(Data excerpts)
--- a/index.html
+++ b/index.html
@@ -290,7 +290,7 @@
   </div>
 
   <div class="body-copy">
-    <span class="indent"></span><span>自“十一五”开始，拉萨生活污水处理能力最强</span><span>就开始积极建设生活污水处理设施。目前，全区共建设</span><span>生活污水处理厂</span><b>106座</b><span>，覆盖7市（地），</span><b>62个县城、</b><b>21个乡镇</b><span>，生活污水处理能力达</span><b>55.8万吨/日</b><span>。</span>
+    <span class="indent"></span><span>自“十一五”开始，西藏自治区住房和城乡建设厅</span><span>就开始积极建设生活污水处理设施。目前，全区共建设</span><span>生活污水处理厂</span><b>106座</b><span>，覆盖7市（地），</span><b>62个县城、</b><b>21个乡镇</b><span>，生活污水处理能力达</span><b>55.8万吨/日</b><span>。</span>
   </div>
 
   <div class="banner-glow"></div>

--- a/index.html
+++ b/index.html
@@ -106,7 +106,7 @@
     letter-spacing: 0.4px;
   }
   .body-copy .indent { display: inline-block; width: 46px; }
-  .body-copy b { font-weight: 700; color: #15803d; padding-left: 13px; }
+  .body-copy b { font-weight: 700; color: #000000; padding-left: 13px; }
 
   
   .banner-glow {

* * *

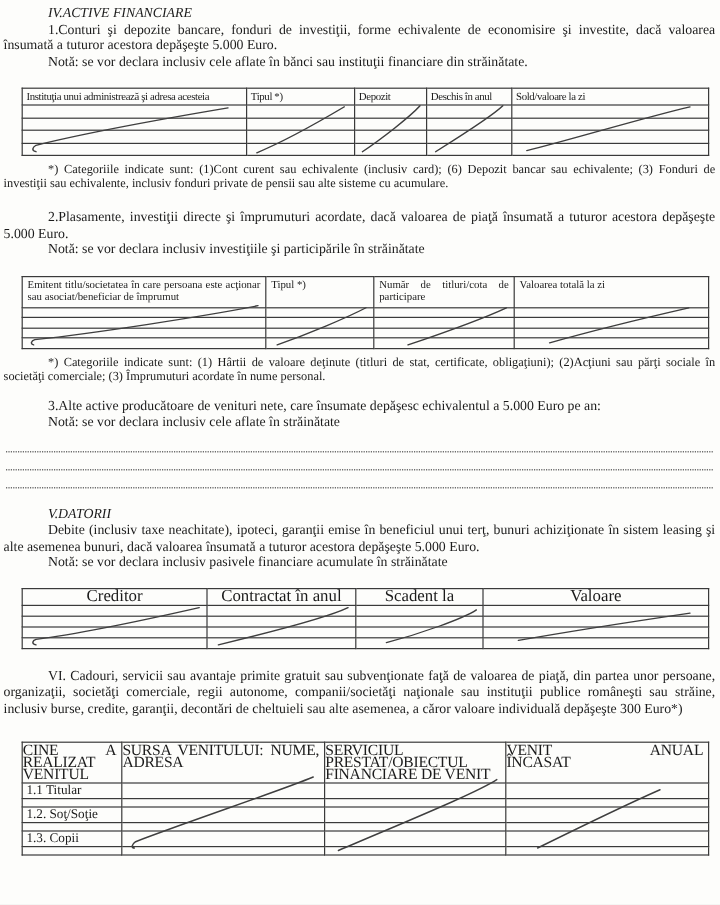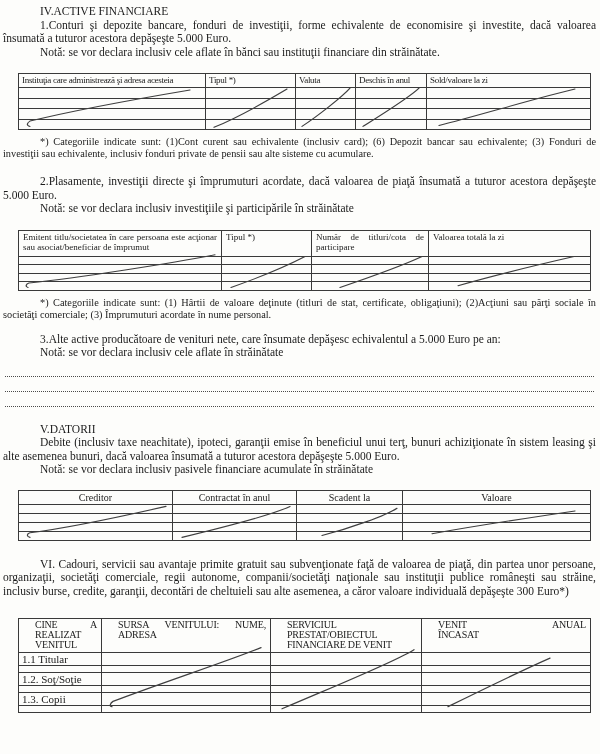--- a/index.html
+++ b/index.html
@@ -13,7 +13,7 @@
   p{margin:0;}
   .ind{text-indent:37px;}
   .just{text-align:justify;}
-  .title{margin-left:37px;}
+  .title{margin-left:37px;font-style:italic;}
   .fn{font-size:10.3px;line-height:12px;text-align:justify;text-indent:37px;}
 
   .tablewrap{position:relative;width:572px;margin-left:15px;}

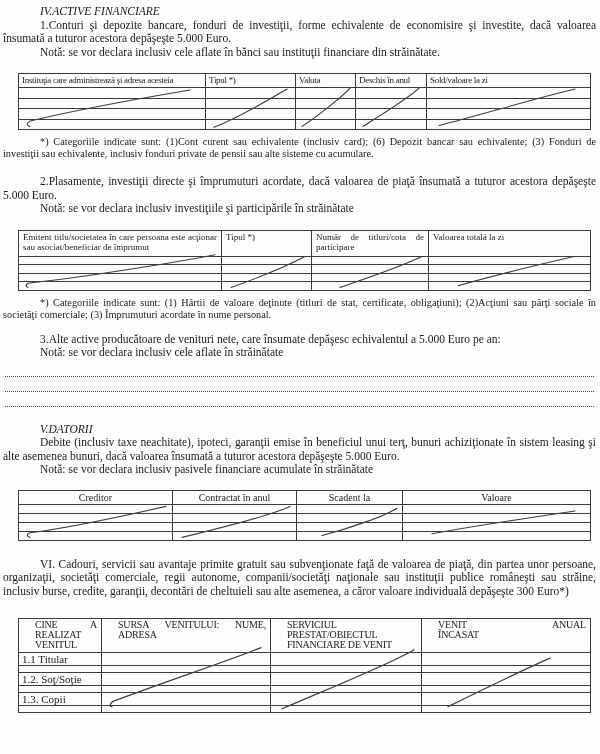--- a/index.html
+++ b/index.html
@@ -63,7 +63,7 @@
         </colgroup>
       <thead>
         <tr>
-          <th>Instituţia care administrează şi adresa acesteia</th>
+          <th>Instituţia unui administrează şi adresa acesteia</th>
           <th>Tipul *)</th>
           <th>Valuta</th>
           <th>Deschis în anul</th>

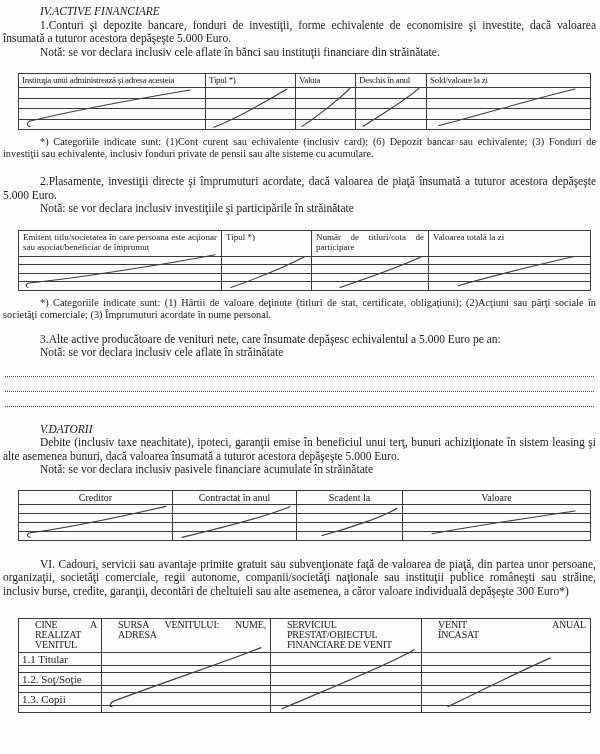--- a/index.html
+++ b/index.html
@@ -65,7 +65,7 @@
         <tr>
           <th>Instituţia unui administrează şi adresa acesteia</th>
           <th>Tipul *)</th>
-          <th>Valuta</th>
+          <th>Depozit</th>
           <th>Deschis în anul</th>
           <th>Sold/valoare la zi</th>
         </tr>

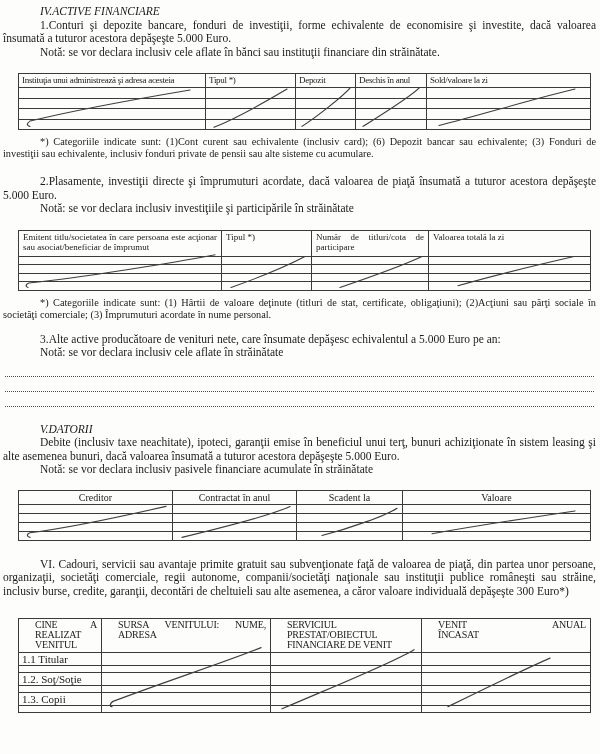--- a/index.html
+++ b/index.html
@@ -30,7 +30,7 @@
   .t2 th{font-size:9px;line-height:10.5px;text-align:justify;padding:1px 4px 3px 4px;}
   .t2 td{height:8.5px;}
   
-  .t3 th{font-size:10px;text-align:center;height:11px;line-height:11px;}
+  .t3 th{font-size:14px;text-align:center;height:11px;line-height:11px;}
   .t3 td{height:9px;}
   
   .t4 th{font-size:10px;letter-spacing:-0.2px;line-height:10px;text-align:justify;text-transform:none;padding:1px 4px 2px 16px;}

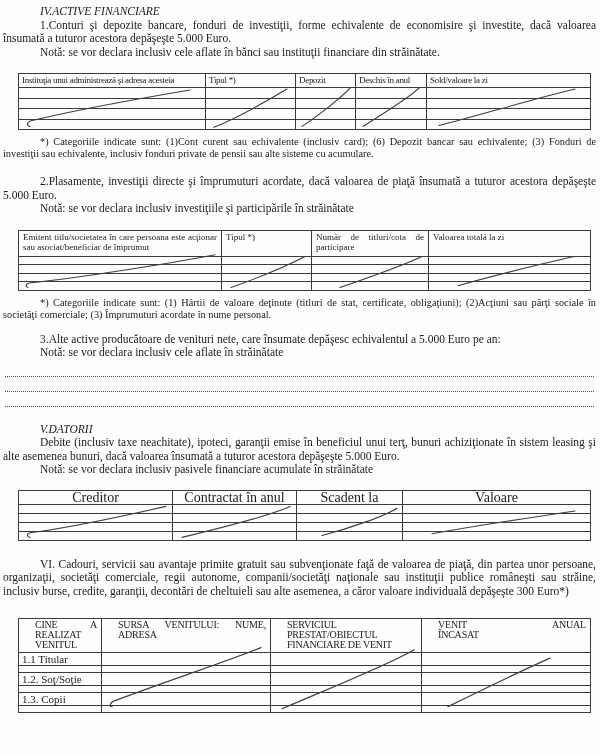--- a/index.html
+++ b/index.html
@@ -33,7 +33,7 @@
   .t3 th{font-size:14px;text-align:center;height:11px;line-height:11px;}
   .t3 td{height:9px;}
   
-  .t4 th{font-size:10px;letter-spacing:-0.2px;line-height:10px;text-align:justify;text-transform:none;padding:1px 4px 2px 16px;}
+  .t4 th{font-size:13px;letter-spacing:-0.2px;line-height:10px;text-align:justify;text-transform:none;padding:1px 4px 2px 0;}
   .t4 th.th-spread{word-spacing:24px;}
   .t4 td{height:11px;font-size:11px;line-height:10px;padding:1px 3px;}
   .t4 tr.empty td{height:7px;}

WORK TO BE COMPLETED:
Going through the entries above, show each line that contains "left".

REPLY:
-  .body-copy b { font-weight: 700; color: #15803d; padding-left: 13px; }
+  .body-copy b { font-weight: 700; color: #000000; padding-left: 13px; }
-  .title{margin-left:37px;}
+  .title{margin-left:37px;font-style:italic;}
   .tablewrap{position:relative;width:572px;margin-left:15px;}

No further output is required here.